• Task:
Give the listing again character for character, but drop the images.
─── Task inputs
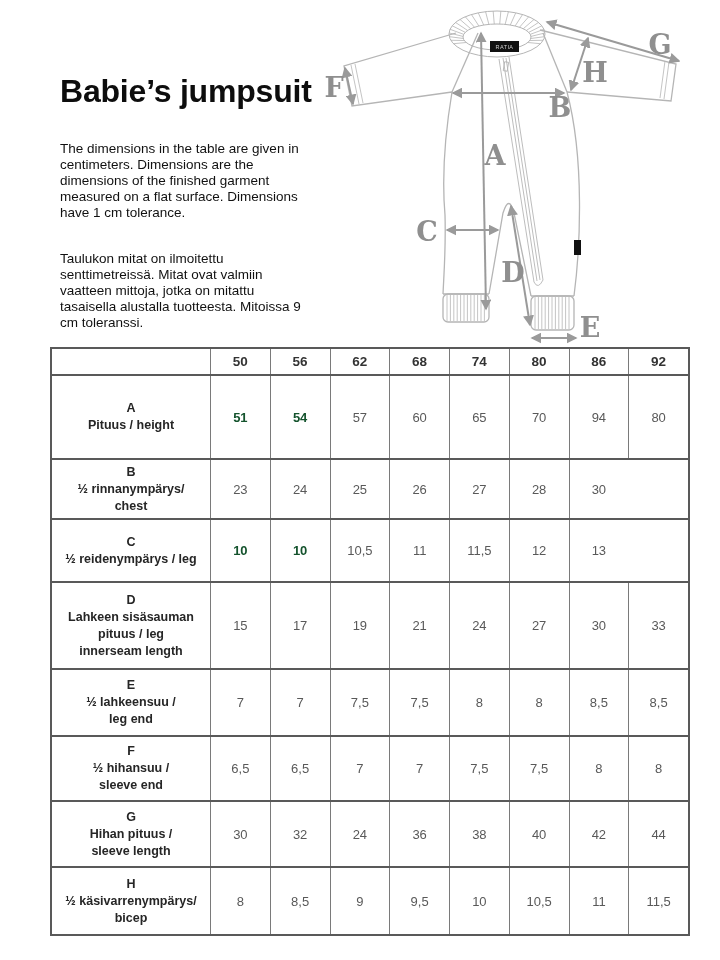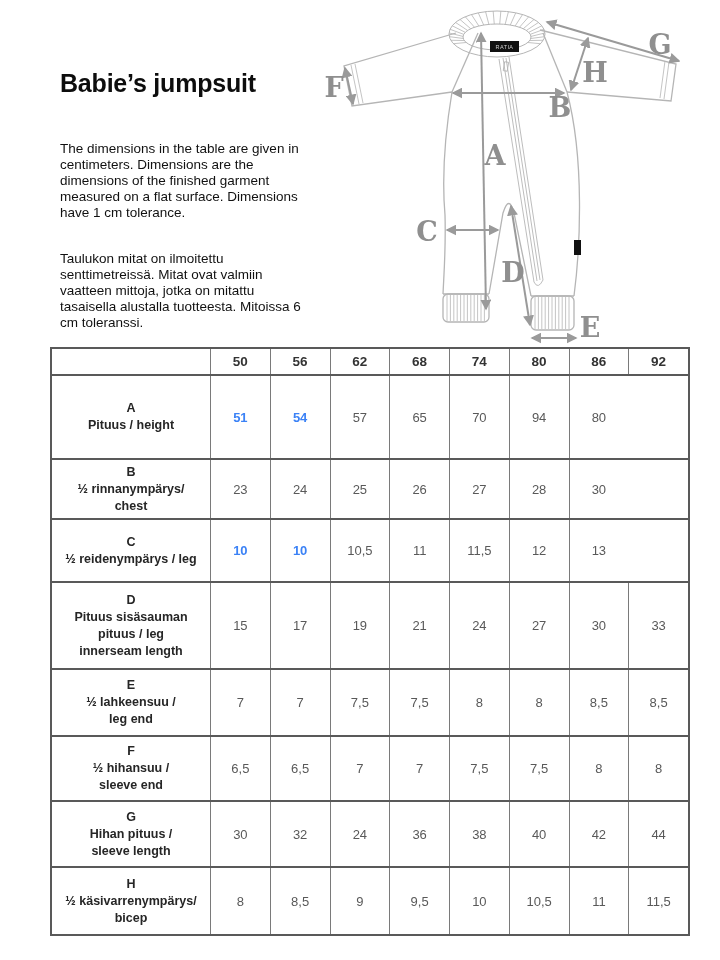--- a/index.html
+++ b/index.html
@@ -10,7 +10,7 @@
   
   .title{
     position:absolute;left:60px;top:52px;width:300px;
-    font-size:25px;font-weight:700;color:#0d0d0d;letter-spacing:-0.2px;
+    font-size:32px;font-weight:700;color:#0d0d0d;letter-spacing:-0.2px;
   }
   .intro{
     position:absolute;left:60px;width:258px;

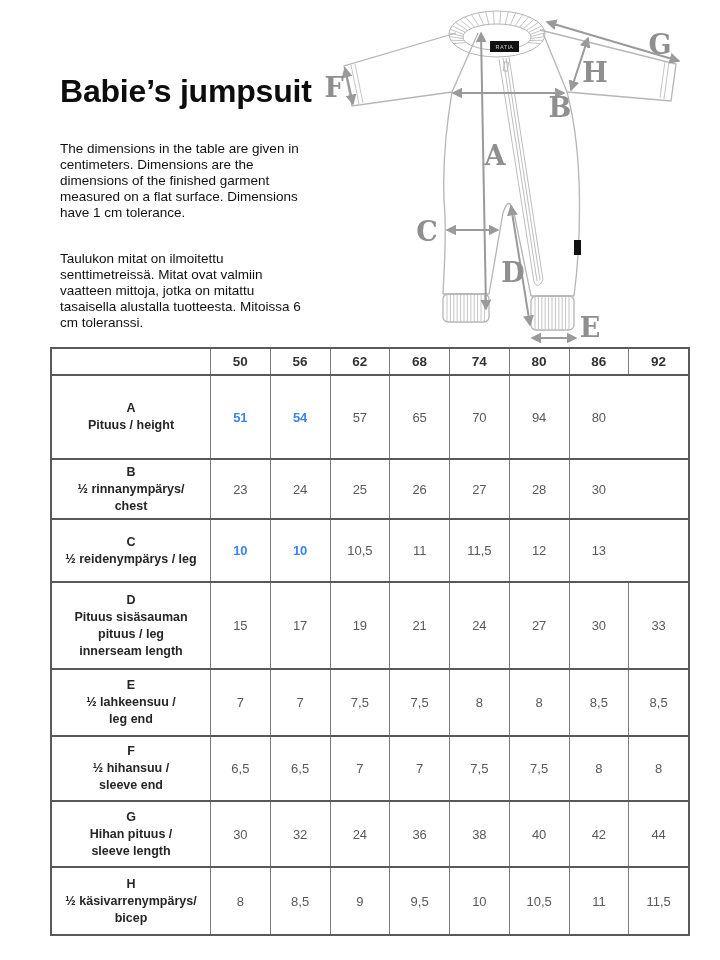--- a/index.html
+++ b/index.html
@@ -56,7 +56,7 @@
 <p class="intro fi">Taulukon mitat on ilmoitettu
 senttimetreissä. Mitat ovat valmiin
 vaatteen mittoja, jotka on mitattu
-tasaisella alustalla tuotteesta. Mitoissa 6
+tasaisella alustalla tuotteesta. Mitoissa 9
 cm toleranssi.</p>
 
 <svg class="diagram" viewBox="325 10 390 335" xmlns="http://www.w3.org/2000/svg">

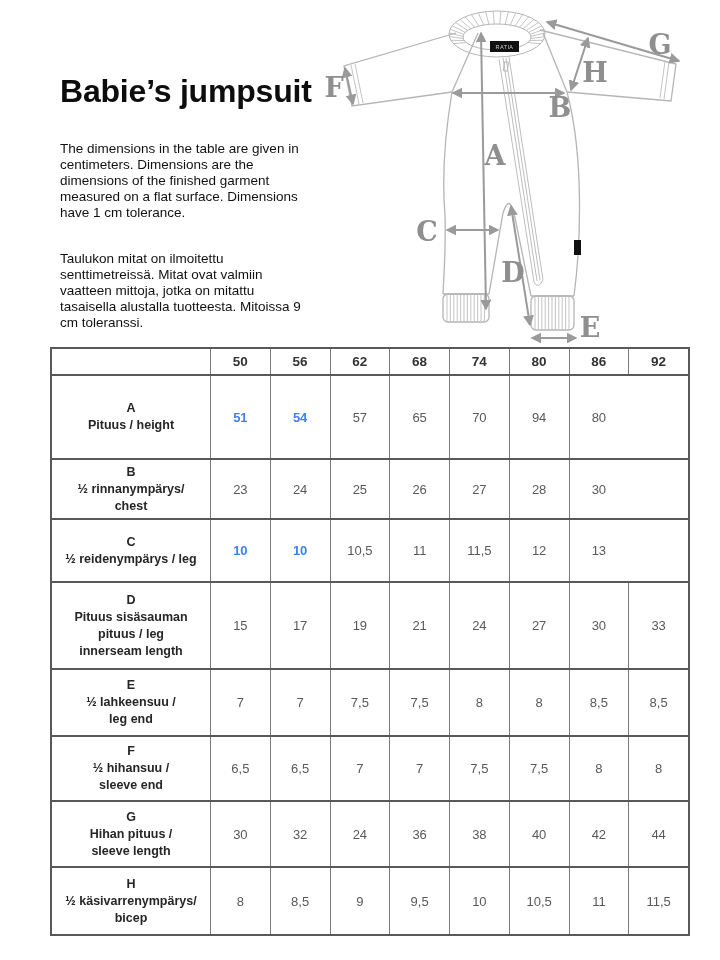--- a/index.html
+++ b/index.html
@@ -42,7 +42,7 @@
   .t-cell.head{font-weight:700;color:#333333;font-size:13.5px;}
   .t-cell.rowlabel{font-weight:700;color:#262626;font-size:12.5px;line-height:17px;}
   .t-cell.rowlabel .lbl{white-space:pre-line;}
-  .t-cell.v-bold{font-weight:700;color:#3b82f6;}
+  .t-cell.v-bold{font-weight:700;color:#14532d;}
 </style>
 </head>
 <body>

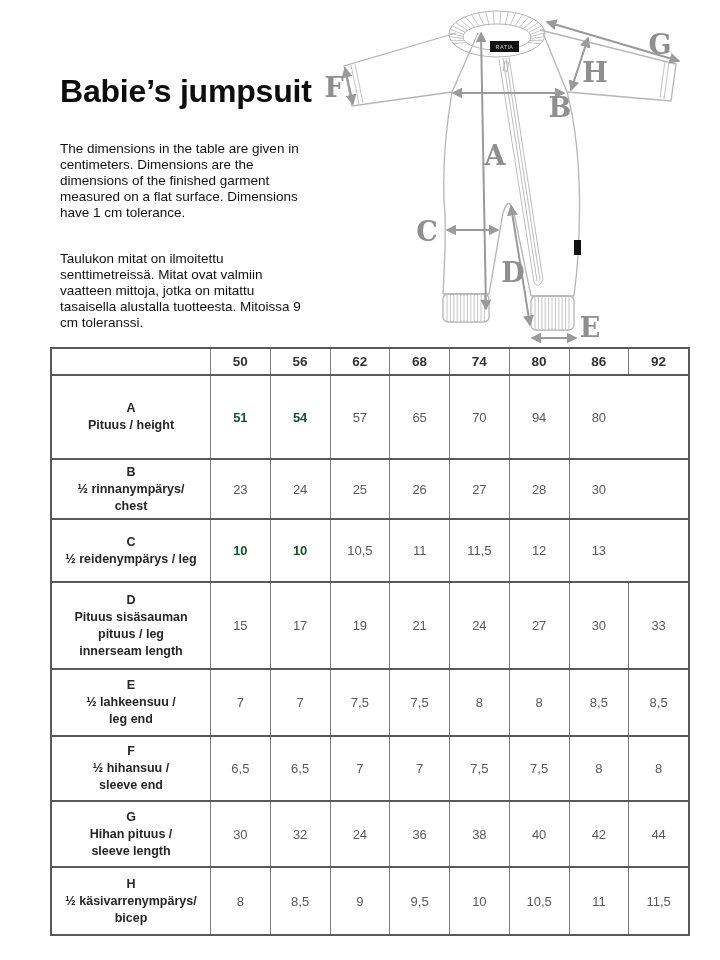--- a/index.html
+++ b/index.html
@@ -213,6 +213,7 @@
       <div class="t-cell v-bold">51</div>
       <div class="t-cell v-bold">54</div>
       <div class="t-cell ">57</div>
+      <div class="t-cell ">60</div>
       <div class="t-cell ">65</div>
       <div class="t-cell ">70</div>
       <div class="t-cell ">94</div>

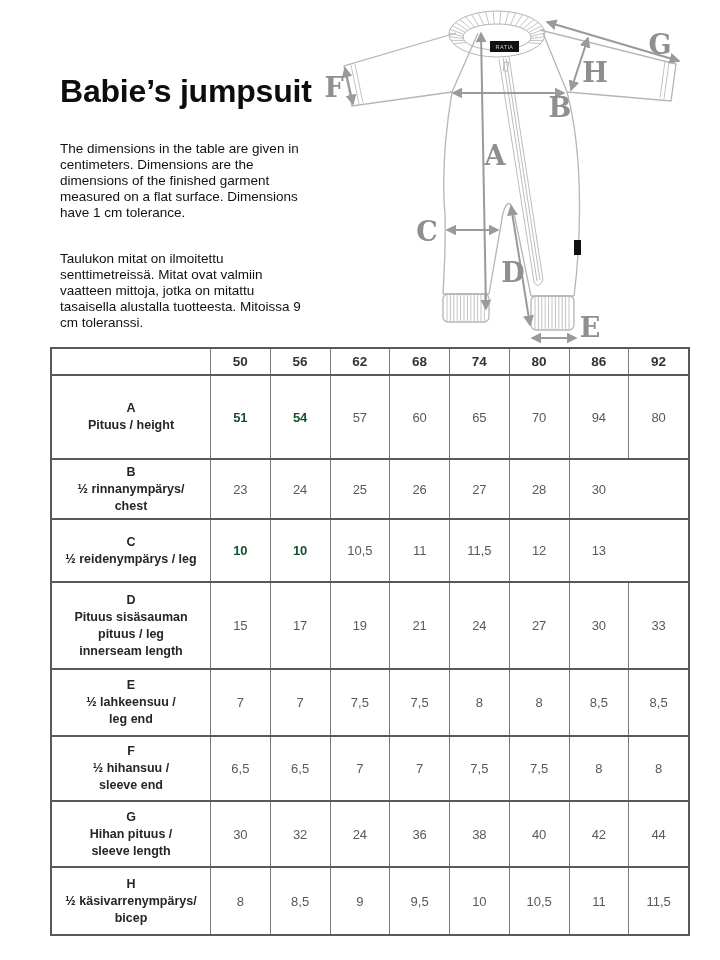--- a/index.html
+++ b/index.html
@@ -249,7 +249,7 @@
     <div class="t-row" style="height: 87px;">
       <div class="t-cell rowlabel">
         <span>D</span>
-        <span class="lbl">Pituus sisäsauman
+        <span class="lbl">Lahkeen sisäsauman
 pituus /  leg
 innerseam length</span>
       </div>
──────
• Response to this exercise:
--- a/index.html
+++ b/index.html
@@ -10,7 +10,7 @@
   
   .title{
     position:absolute;left:60px;top:52px;width:300px;
-    font-size:25px;font-weight:700;color:#0d0d0d;letter-spacing:-0.2px;
+    font-size:32px;font-weight:700;color:#0d0d0d;letter-spacing:-0.2px;
   }
   .intro{
     position:absolute;left:60px;width:258px;

--- a/index.html
+++ b/index.html
@@ -56,7 +56,7 @@
 <p class="intro fi">Taulukon mitat on ilmoitettu
 senttimetreissä. Mitat ovat valmiin
 vaatteen mittoja, jotka on mitattu
-tasaisella alustalla tuotteesta. Mitoissa 6
+tasaisella alustalla tuotteesta. Mitoissa 9
 cm toleranssi.</p>
 
 <svg class="diagram" viewBox="325 10 390 335" xmlns="http://www.w3.org/2000/svg">

--- a/index.html
+++ b/index.html
@@ -42,7 +42,7 @@
   .t-cell.head{font-weight:700;color:#333333;font-size:13.5px;}
   .t-cell.rowlabel{font-weight:700;color:#262626;font-size:12.5px;line-height:17px;}
   .t-cell.rowlabel .lbl{white-space:pre-line;}
-  .t-cell.v-bold{font-weight:700;color:#3b82f6;}
+  .t-cell.v-bold{font-weight:700;color:#14532d;}
 </style>
 </head>
 <body>

--- a/index.html
+++ b/index.html
@@ -213,6 +213,7 @@
       <div class="t-cell v-bold">51</div>
       <div class="t-cell v-bold">54</div>
       <div class="t-cell ">57</div>
+      <div class="t-cell ">60</div>
       <div class="t-cell ">65</div>
       <div class="t-cell ">70</div>
       <div class="t-cell ">94</div>

--- a/index.html
+++ b/index.html
@@ -249,7 +249,7 @@
     <div class="t-row" style="height: 87px;">
       <div class="t-cell rowlabel">
         <span>D</span>
-        <span class="lbl">Pituus sisäsauman
+        <span class="lbl">Lahkeen sisäsauman
 pituus /  leg
 innerseam length</span>
       </div>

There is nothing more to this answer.